── Input data
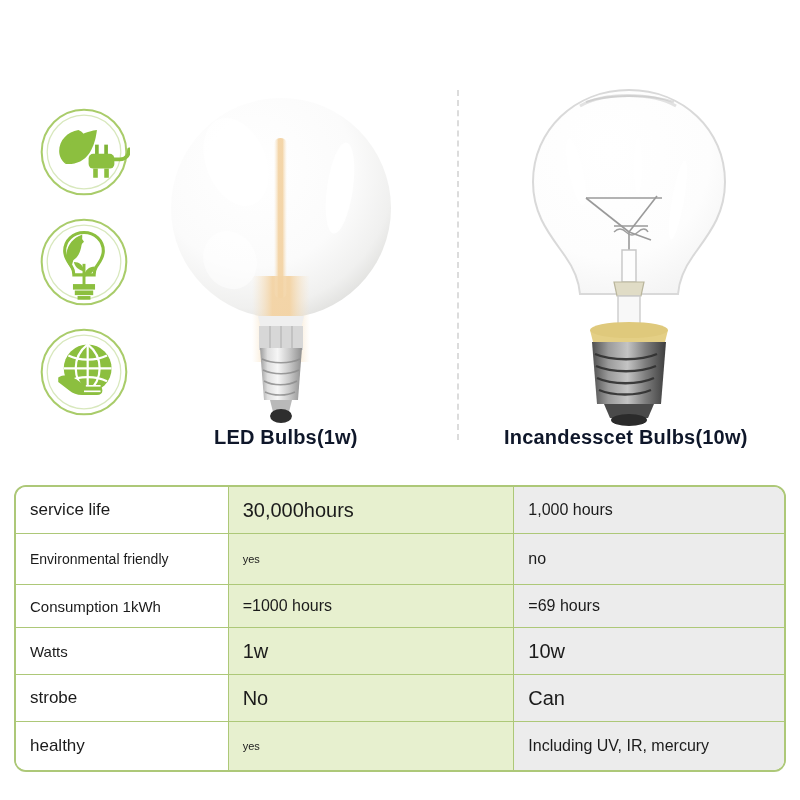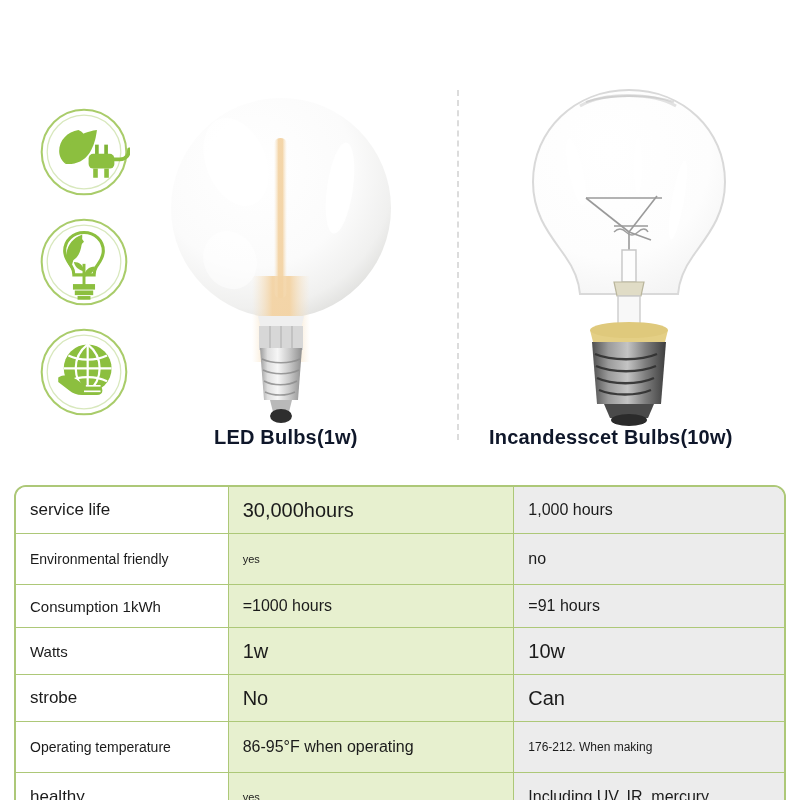--- a/index.html
+++ b/index.html
@@ -72,7 +72,7 @@
     white-space: nowrap;
   }
   .caption-led  { left: 214px; }
-  .caption-inc  { left: 489px; }
+  .caption-inc  { left: 504px; }
 
   
   .compare-table {

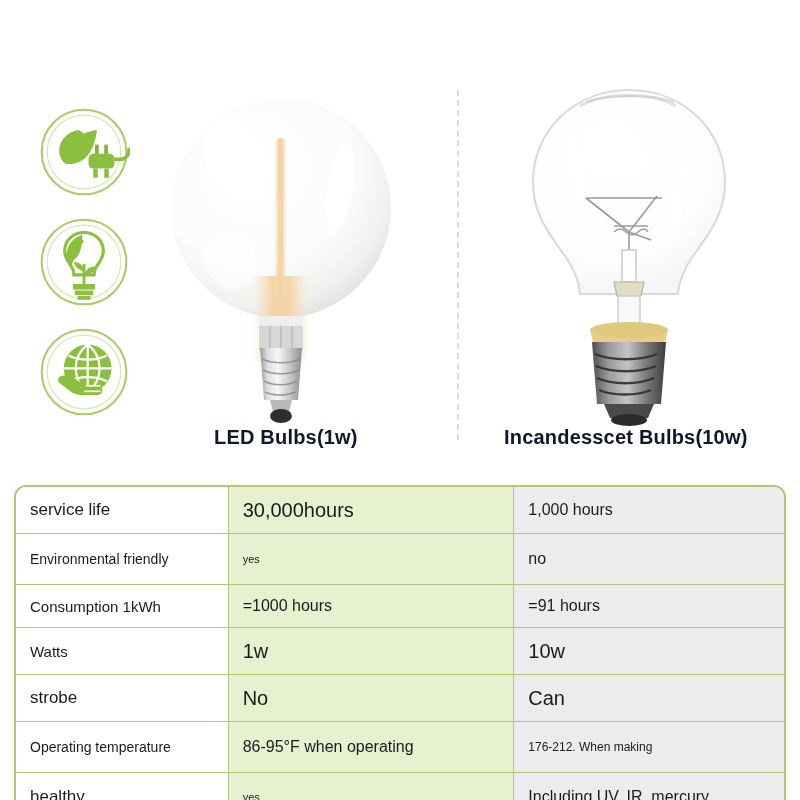--- a/index.html
+++ b/index.html
@@ -305,7 +305,7 @@
     <tr class="r-cons">
       <td class="c-label lbl">Consumption 1kWh</td>
       <td class="c-led f-md al-l">=1000 hours</td>
-      <td class="c-inc f-md">=91 hours</td>
+      <td class="c-inc f-md">=69 hours</td>
     </tr>
     <tr class="r-watts">
       <td class="c-label lbl">Watts</td>

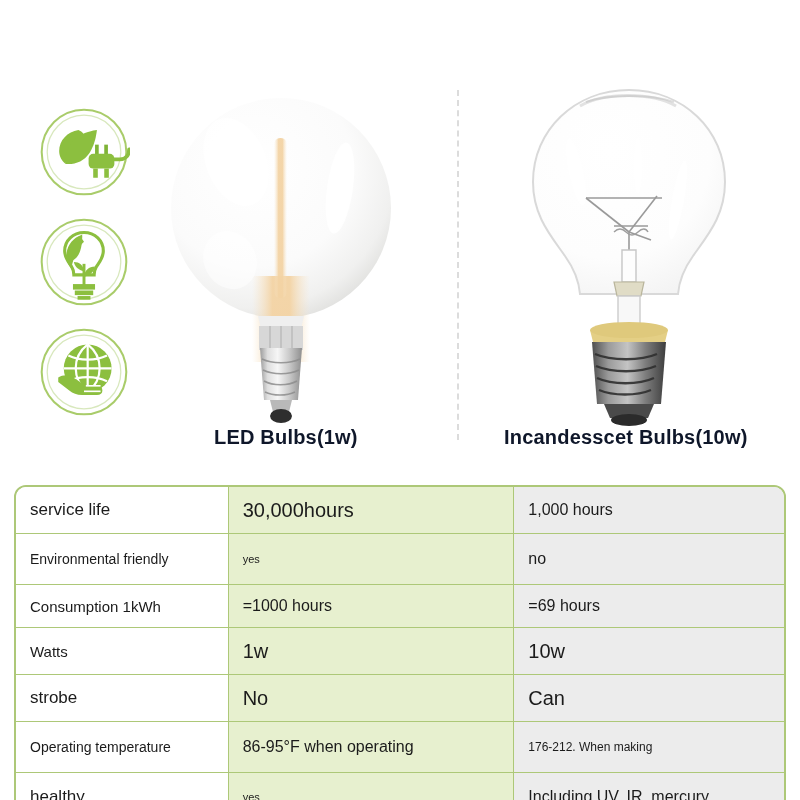--- a/index.html
+++ b/index.html
@@ -317,11 +317,6 @@
       <td class="c-led f-lg">No</td>
       <td class="c-inc f-lg">Can</td>
     </tr>
-    <tr class="r-temp">
-      <td class="c-label lbl-2">Operating temperature</td>
-      <td class="c-led f-md al-l">86-95°F when operating</td>
-      <td class="c-inc f-xs">176-212. When making</td>
-    </tr>
     <tr class="r-health">
       <td class="c-label lbl-lg">healthy</td>
       <td class="c-led f-sm">yes</td>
────
▸ Problem to solve
Transcribe the records above exactly, excluding every picture.

▸ Problem solution
--- a/index.html
+++ b/index.html
@@ -72,7 +72,7 @@
     white-space: nowrap;
   }
   .caption-led  { left: 214px; }
-  .caption-inc  { left: 489px; }
+  .caption-inc  { left: 504px; }
 
   
   .compare-table {

--- a/index.html
+++ b/index.html
@@ -305,7 +305,7 @@
     <tr class="r-cons">
       <td class="c-label lbl">Consumption 1kWh</td>
       <td class="c-led f-md al-l">=1000 hours</td>
-      <td class="c-inc f-md">=91 hours</td>
+      <td class="c-inc f-md">=69 hours</td>
     </tr>
     <tr class="r-watts">
       <td class="c-label lbl">Watts</td>

--- a/index.html
+++ b/index.html
@@ -317,11 +317,6 @@
       <td class="c-led f-lg">No</td>
       <td class="c-inc f-lg">Can</td>
     </tr>
-    <tr class="r-temp">
-      <td class="c-label lbl-2">Operating temperature</td>
-      <td class="c-led f-md al-l">86-95°F when operating</td>
-      <td class="c-inc f-xs">176-212. When making</td>
-    </tr>
     <tr class="r-health">
       <td class="c-label lbl-lg">healthy</td>
       <td class="c-led f-sm">yes</td>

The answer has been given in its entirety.